Your task:
The required output is every line from the beginning of the entries below through the line that includes "flex-end -> center", copied exactly.

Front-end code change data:
- Opening Delimiter -

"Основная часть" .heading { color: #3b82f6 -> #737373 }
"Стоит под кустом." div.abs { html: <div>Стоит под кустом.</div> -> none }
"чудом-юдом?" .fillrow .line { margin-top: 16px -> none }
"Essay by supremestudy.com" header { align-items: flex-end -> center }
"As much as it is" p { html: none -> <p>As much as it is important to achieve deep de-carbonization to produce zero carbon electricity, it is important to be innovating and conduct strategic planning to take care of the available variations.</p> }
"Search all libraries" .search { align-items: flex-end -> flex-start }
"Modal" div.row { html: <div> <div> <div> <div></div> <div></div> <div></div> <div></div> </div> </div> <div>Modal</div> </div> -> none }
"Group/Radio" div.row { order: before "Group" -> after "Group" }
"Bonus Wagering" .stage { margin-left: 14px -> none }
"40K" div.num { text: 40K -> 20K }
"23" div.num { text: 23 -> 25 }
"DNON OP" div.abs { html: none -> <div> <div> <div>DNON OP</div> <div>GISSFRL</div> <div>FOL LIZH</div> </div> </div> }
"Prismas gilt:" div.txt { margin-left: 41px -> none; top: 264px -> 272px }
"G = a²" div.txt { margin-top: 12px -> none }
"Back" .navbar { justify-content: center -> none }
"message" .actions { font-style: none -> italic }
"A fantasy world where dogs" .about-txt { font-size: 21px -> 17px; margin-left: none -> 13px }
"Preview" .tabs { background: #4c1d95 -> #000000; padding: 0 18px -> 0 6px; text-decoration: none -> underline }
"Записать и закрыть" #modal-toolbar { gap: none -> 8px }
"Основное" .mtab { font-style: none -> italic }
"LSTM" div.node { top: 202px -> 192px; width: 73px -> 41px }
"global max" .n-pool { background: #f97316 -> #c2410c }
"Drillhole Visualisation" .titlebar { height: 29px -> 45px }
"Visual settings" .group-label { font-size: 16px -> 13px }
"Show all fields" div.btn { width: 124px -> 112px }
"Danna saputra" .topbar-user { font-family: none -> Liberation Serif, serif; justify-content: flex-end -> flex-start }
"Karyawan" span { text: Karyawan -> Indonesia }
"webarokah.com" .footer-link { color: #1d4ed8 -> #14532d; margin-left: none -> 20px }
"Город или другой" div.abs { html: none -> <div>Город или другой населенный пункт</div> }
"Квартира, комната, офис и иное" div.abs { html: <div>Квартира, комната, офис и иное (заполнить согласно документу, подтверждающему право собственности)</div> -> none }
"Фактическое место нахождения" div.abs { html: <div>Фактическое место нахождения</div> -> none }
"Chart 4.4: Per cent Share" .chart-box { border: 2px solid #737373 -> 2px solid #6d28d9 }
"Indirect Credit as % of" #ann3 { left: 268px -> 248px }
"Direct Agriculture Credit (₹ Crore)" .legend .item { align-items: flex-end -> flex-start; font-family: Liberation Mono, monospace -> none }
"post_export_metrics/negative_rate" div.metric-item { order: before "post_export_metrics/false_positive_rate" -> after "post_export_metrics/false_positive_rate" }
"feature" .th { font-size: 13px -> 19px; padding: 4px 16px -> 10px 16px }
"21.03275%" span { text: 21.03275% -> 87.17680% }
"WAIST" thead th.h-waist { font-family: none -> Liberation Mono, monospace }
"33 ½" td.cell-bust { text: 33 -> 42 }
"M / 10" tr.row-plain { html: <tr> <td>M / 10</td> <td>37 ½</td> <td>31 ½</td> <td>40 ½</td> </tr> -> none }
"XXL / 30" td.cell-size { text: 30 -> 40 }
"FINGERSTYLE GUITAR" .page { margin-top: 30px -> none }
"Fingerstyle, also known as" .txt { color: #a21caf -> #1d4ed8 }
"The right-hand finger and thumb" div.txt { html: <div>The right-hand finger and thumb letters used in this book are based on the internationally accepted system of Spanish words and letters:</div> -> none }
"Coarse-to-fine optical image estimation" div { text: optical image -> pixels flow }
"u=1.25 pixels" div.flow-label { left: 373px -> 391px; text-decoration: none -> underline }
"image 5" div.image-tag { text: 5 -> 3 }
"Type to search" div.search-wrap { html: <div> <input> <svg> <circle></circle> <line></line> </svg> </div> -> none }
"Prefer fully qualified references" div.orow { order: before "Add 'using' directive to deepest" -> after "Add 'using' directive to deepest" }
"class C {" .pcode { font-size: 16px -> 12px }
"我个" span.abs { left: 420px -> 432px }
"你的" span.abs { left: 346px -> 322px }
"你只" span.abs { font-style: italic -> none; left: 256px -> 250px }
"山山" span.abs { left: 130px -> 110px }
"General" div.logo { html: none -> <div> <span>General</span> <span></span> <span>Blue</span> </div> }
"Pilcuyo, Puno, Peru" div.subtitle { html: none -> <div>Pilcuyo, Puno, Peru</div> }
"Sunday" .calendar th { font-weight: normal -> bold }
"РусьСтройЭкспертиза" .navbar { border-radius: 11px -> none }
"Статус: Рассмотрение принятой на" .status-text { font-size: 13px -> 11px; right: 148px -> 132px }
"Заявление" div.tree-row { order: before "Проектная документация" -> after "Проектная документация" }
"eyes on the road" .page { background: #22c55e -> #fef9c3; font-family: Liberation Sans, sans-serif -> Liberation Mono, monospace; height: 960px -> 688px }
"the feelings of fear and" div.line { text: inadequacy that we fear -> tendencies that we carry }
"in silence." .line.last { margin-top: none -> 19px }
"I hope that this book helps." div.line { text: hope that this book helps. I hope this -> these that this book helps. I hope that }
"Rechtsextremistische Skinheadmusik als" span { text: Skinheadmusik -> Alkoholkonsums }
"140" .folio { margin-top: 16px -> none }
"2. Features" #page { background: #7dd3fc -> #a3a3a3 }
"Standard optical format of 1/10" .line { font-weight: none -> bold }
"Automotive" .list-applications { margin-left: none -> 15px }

- Closing Delimiter -

Result below:
"Основная часть" .heading { color: #3b82f6 -> #737373 }
"Стоит под кустом." div.abs { html: <div>Стоит под кустом.</div> -> none }
"чудом-юдом?" .fillrow .line { margin-top: 16px -> none }
"Essay by supremestudy.com" header { align-items: flex-end -> center }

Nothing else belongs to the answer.